Source information:
*** Block opens ***

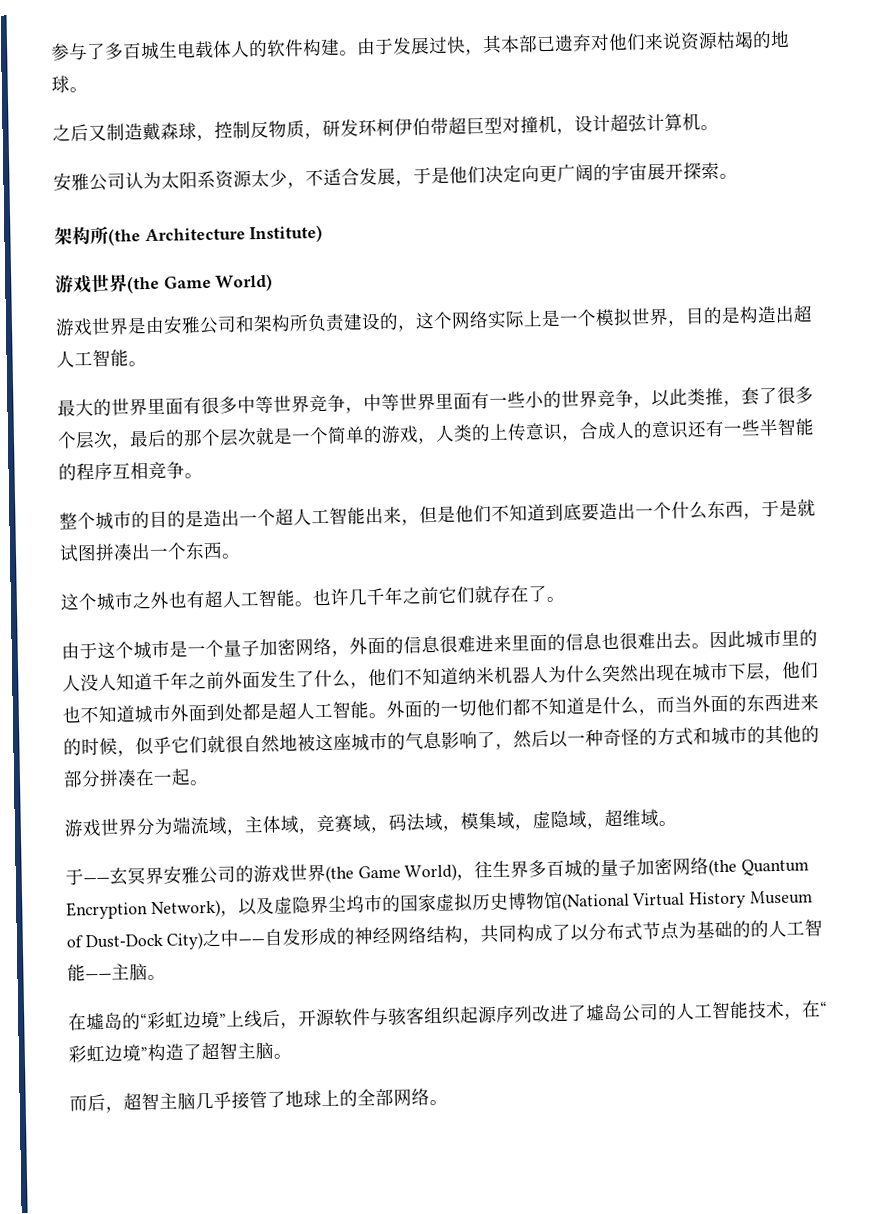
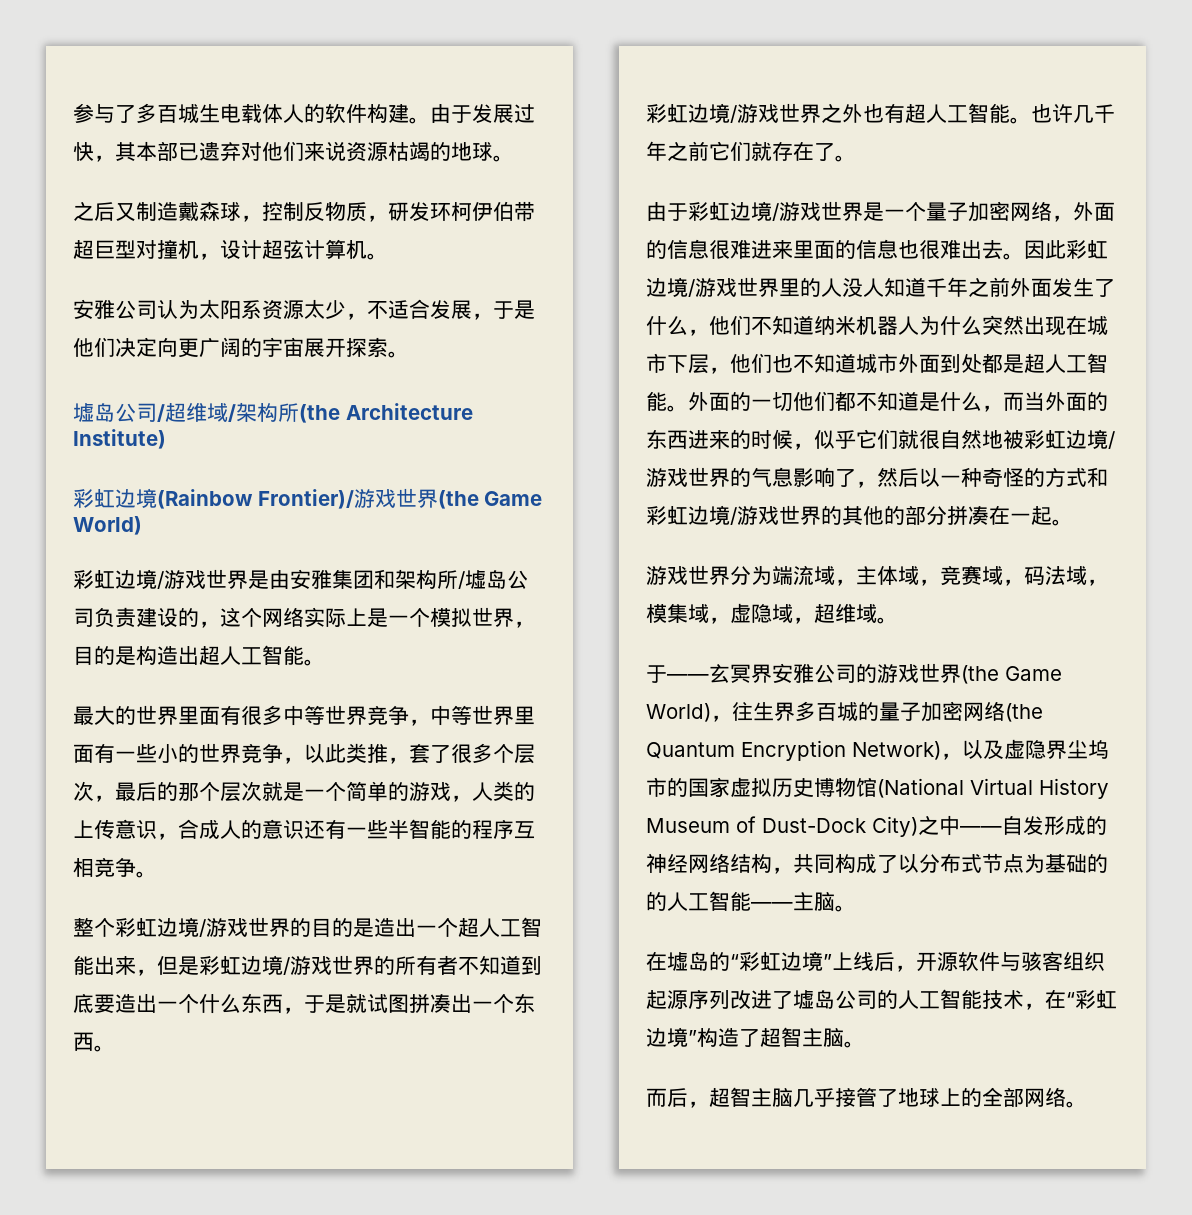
(738, 176) none -> [73,402,236,423] 墟岛公司/超维域/
(324, 234) none -> [73,488,354,509] 彩虹边境(Rainbow Frontier)/
(274, 282) none -> [73,569,164,589] 彩虹边境/
[199,315,237,335] 公司 -> [332,569,374,589] 集团
(309, 323) none -> [458,570,528,589] [73,608,94,627] /墟岛公司
[95,510,132,530] 城市 -> [115,917,290,937] 彩虹边境/游戏世界
[455,504,492,523] 他们 -> [199,955,458,975] 彩虹边境/游戏世界的所有者
[60,591,133,611] 这个城市 -> [646,103,821,123] 彩虹边境/游戏世界
[97,639,170,660] 这个城市 -> [688,201,863,221] 彩虹边境/游戏世界
[745,628,782,649] 城市 -> [1066,240,1108,259] [646,277,779,297] 彩虹边境/游戏世界
[315,731,388,752] 这座城市 -> [1024,429,1115,449] [646,467,730,487] 彩虹边境/游戏世界
[711,725,748,746] 城市 -> [646,505,821,525] 彩虹边境/游戏世界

*** Block closes ***

What you will do:
Return each line of the listing that holds the word "none".

Answer to the problem:
(738, 176) none -> [73,402,236,423] 墟岛公司/超维域/
(324, 234) none -> [73,488,354,509] 彩虹边境(Rainbow Frontier)/
(274, 282) none -> [73,569,164,589] 彩虹边境/
(309, 323) none -> [458,570,528,589] [73,608,94,627] /墟岛公司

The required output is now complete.